- What you need to do -
Check every line of the entries for the string "formula" and return the ones that contain it.

- Data excerpts -

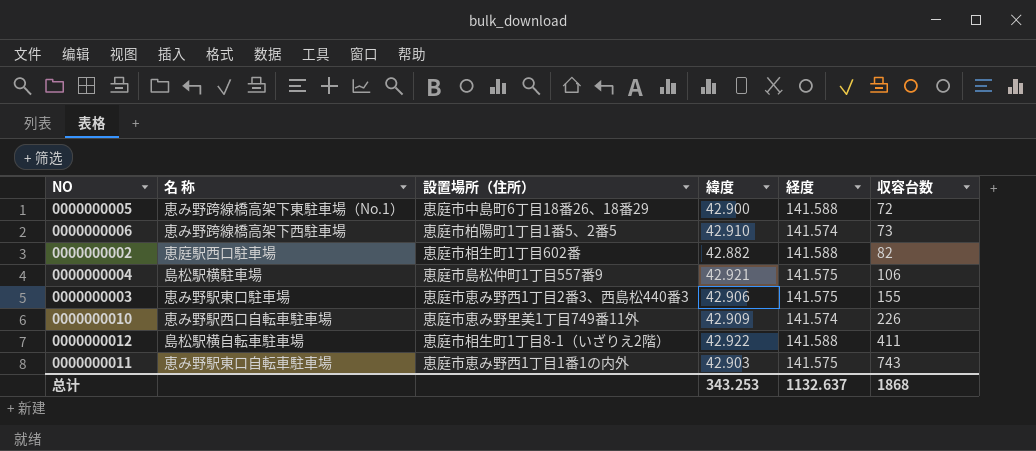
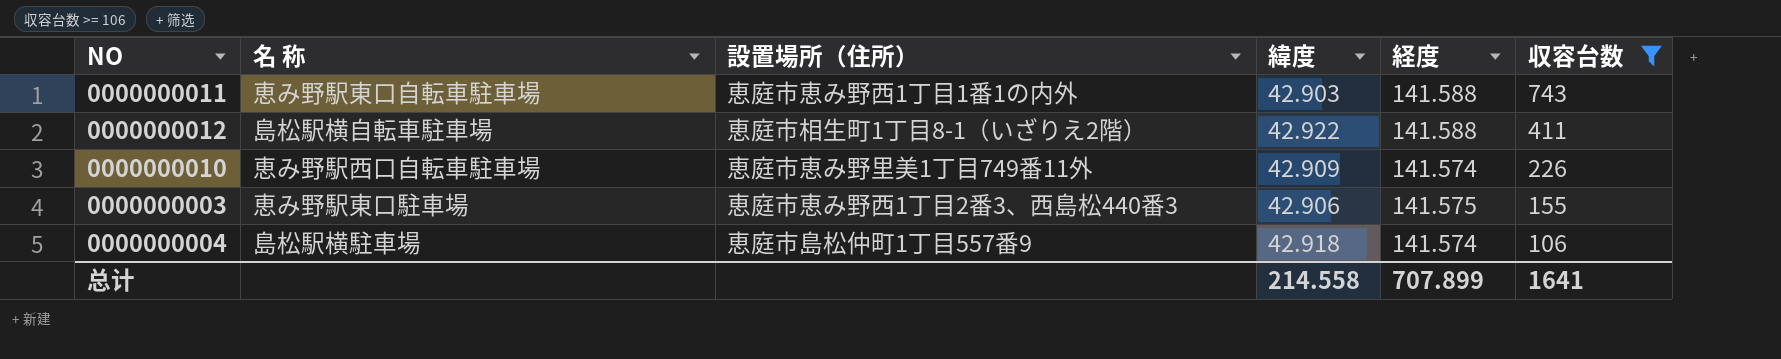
filter: none -> 収容台数 >= 106
row order: 収容台数 ascending -> 収容台数 descending
0000000011 | 経度: 141.575 -> 141.588
0000000004 | 緯度: 42.921 -> 42.918
0000000004 | 経度: 141.575 -> 141.574
总计 | 緯度: 343.253 -> 214.558
总计 | 経度: 1132.637 -> 707.899
总计 | 収容台数: 1868 -> 1641

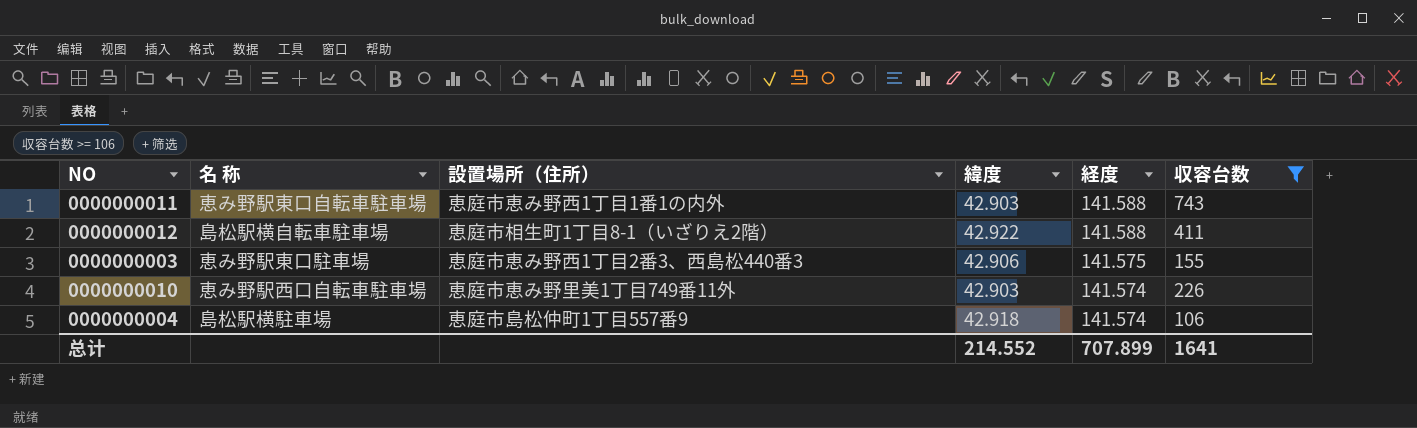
row order: 収容台数 descending -> 経度 descending
0000000010 | 緯度: 42.909 -> 42.903
总计 | 緯度: 214.558 -> 214.552

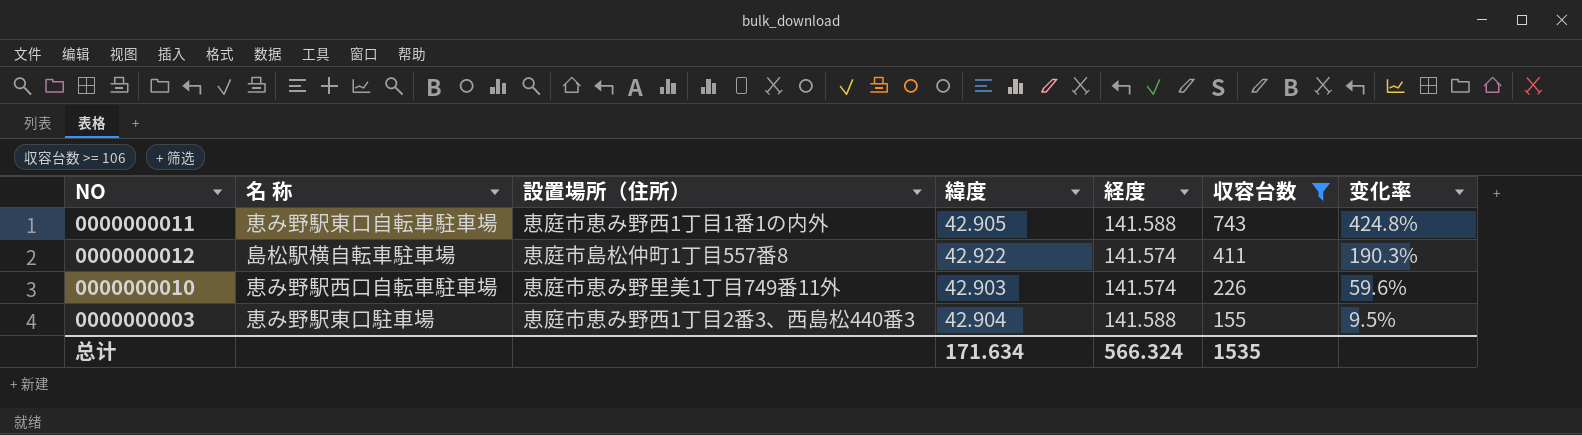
row order: 経度 descending -> 収容台数 descending
column 变化率 | formula: none -> ([収容台数] - [経度]) / [経度]
row 0000000004: 島松駅横駐車場 | 恵庭市島松仲町1丁目557番9 | 42.918 | 141.574 | 106 -> none
0000000011 | 緯度: 42.903 -> 42.905
0000000012 | 設置場所（住所）: 恵庭市相生町1丁目8-1（いざりえ2階） -> 恵庭市島松仲町1丁目557番8
0000000012 | 経度: 141.588 -> 141.574
0000000003 | 緯度: 42.906 -> 42.904
0000000003 | 経度: 141.575 -> 141.588
总计 | 緯度: 214.552 -> 171.634
总计 | 経度: 707.899 -> 566.324
总计 | 収容台数: 1641 -> 1535

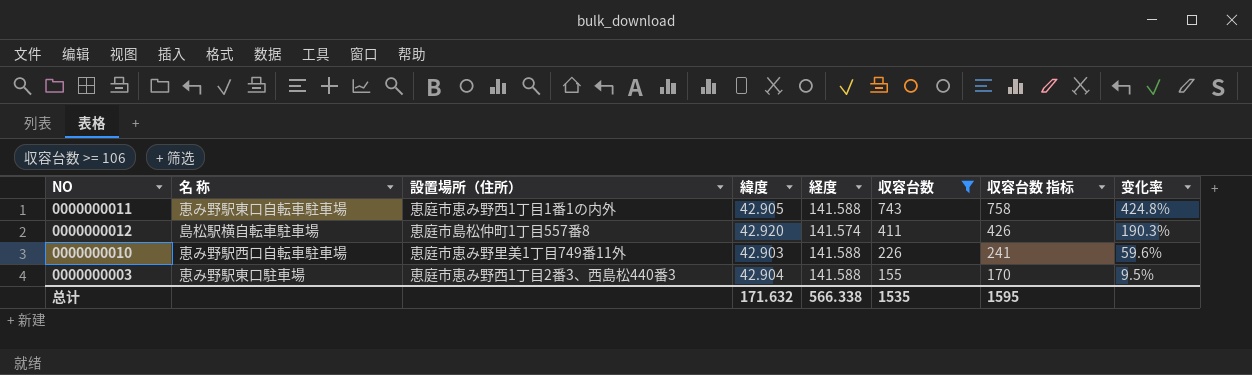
column 収容台数 指标 | formula: none -> [収容台数] + 15
0000000012 | 緯度: 42.922 -> 42.920
0000000010 | 経度: 141.574 -> 141.588
总计 | 緯度: 171.634 -> 171.632
总计 | 経度: 566.324 -> 566.338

- Exercise answer -
column 变化率 | formula: none -> ([収容台数] - [経度]) / [経度]
column 収容台数 指标 | formula: none -> [収容台数] + 15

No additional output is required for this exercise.